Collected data

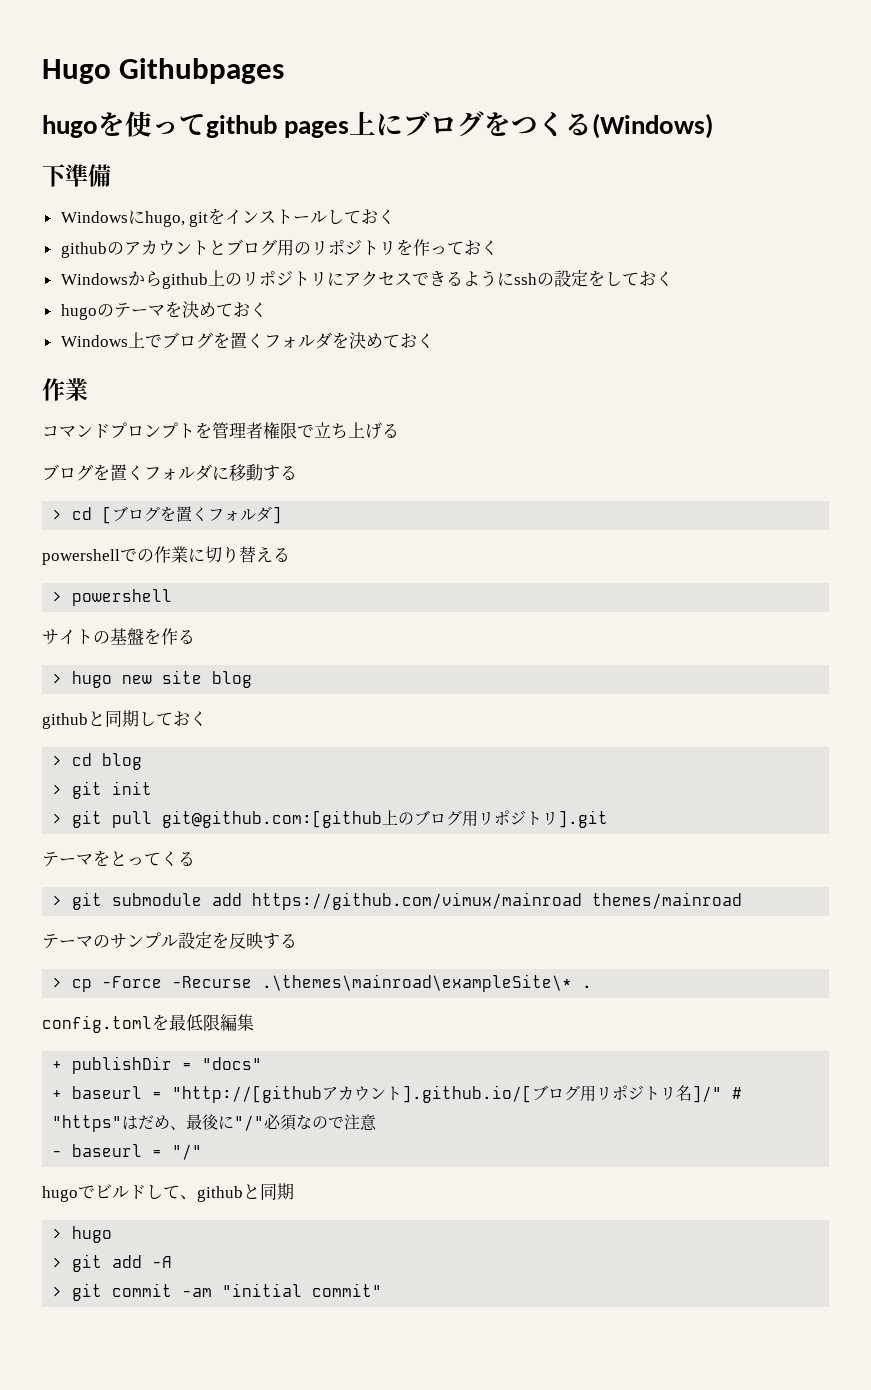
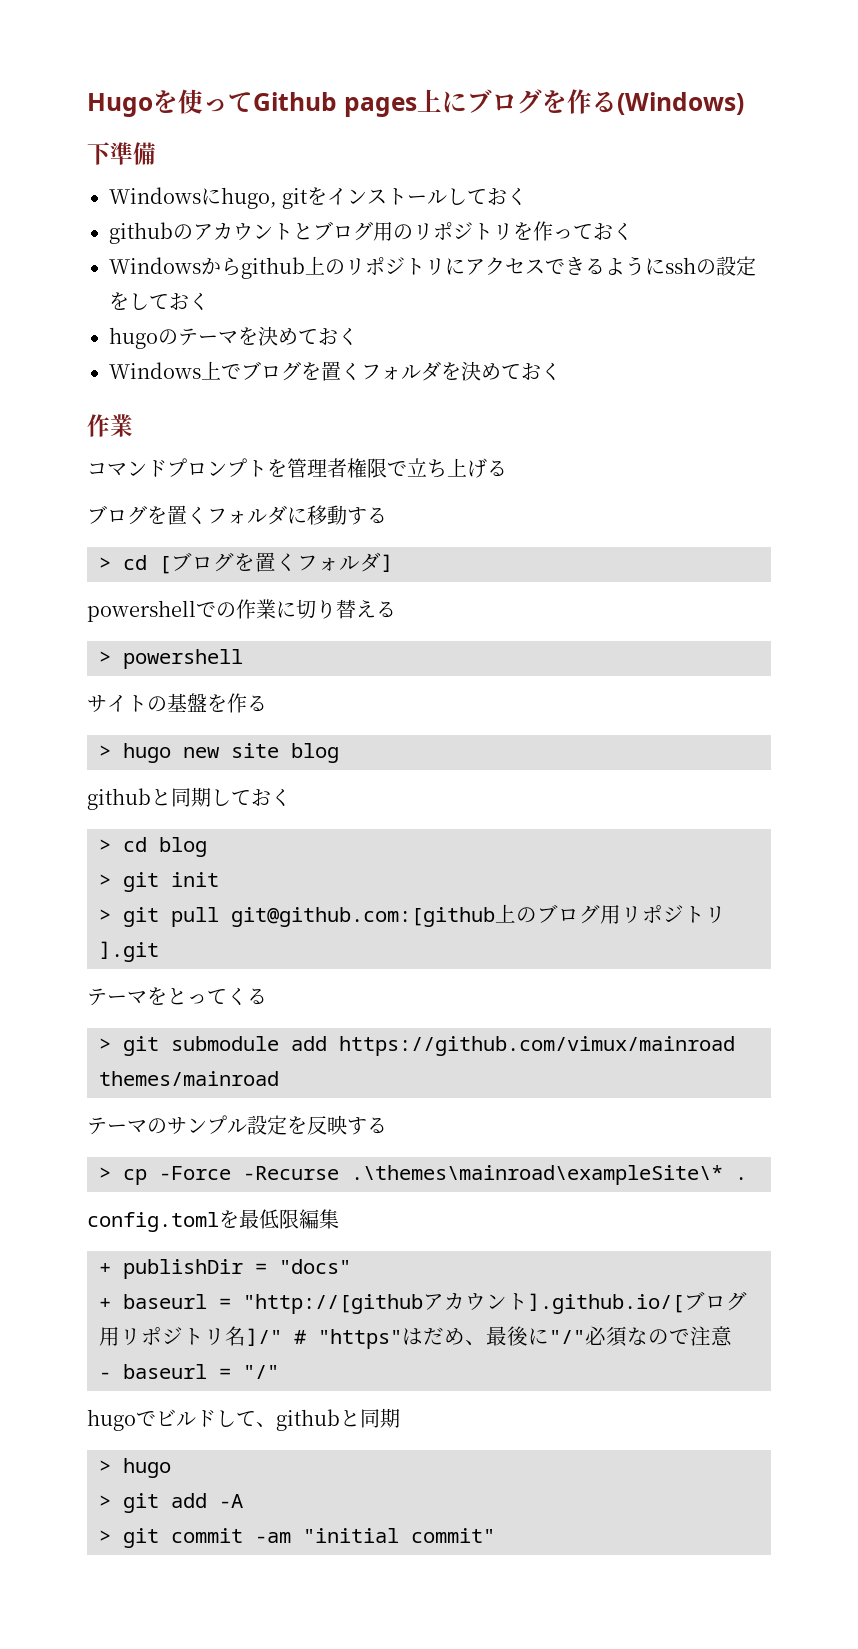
[119,58,285,84] [42,115,98,138] Githubpages // hugo -> (153, 105) none
[206,115,277,138] github -> [253,92,337,111] Github
[511,112,566,137] つく -> [566,89,592,114] 作

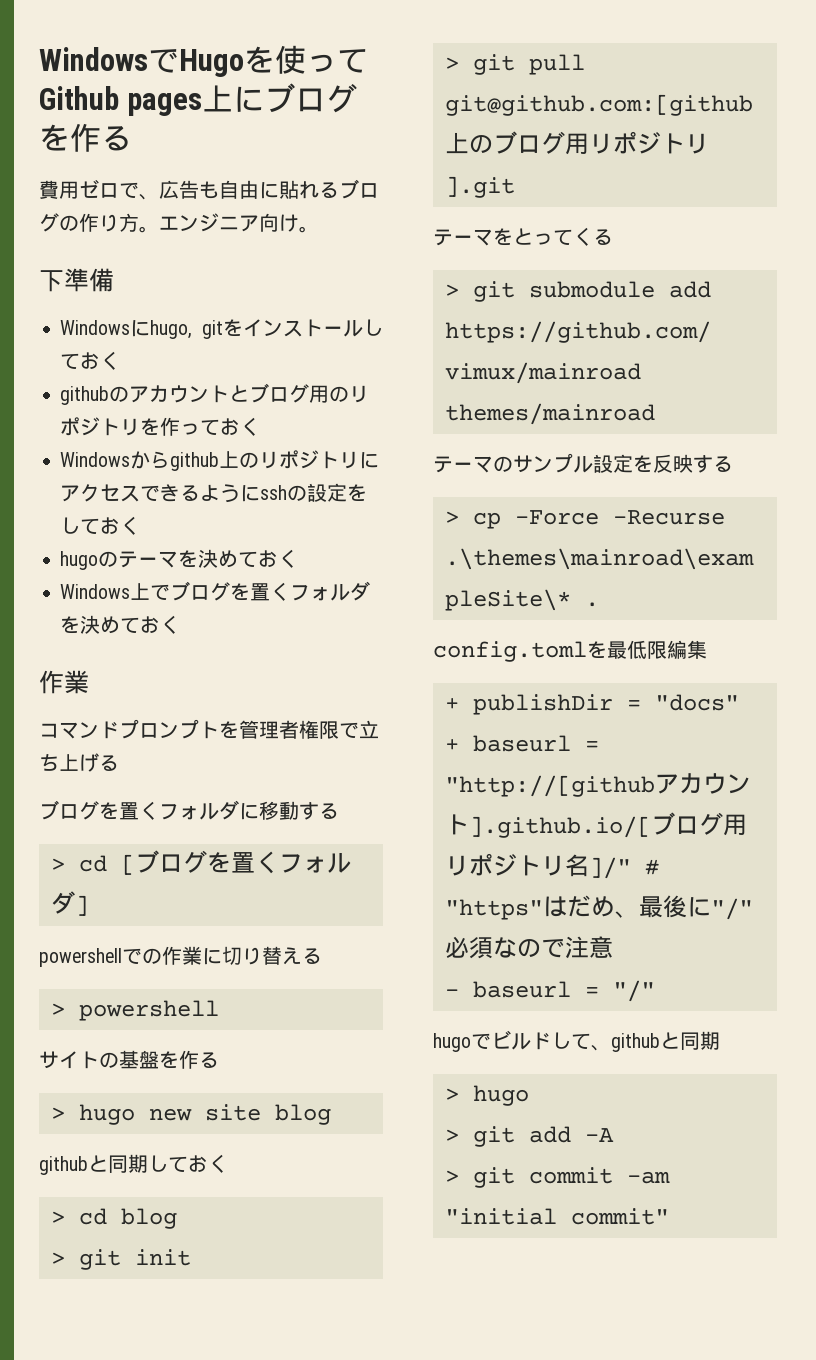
(87, 105) none -> [39,47,179,73] Windowsで
[616,92,744,115] (Windows) -> [39,179,379,200] [39,213,319,233] // 費用ゼロで、広告も自由に貼れるブログの作り方。エンジニア向け。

- WHAT IS BEING ASKED
Only the lines from the start of the records to the line with "(87, 105) none -> [39,47,179,73] Windowsで" belong in the copy. Print them exactly, minus pictures.

- EXERCISE OUTPUT
[119,58,285,84] [42,115,98,138] Githubpages // hugo -> (153, 105) none
[206,115,277,138] github -> [253,92,337,111] Github
[511,112,566,137] つく -> [566,89,592,114] 作

(87, 105) none -> [39,47,179,73] Windowsで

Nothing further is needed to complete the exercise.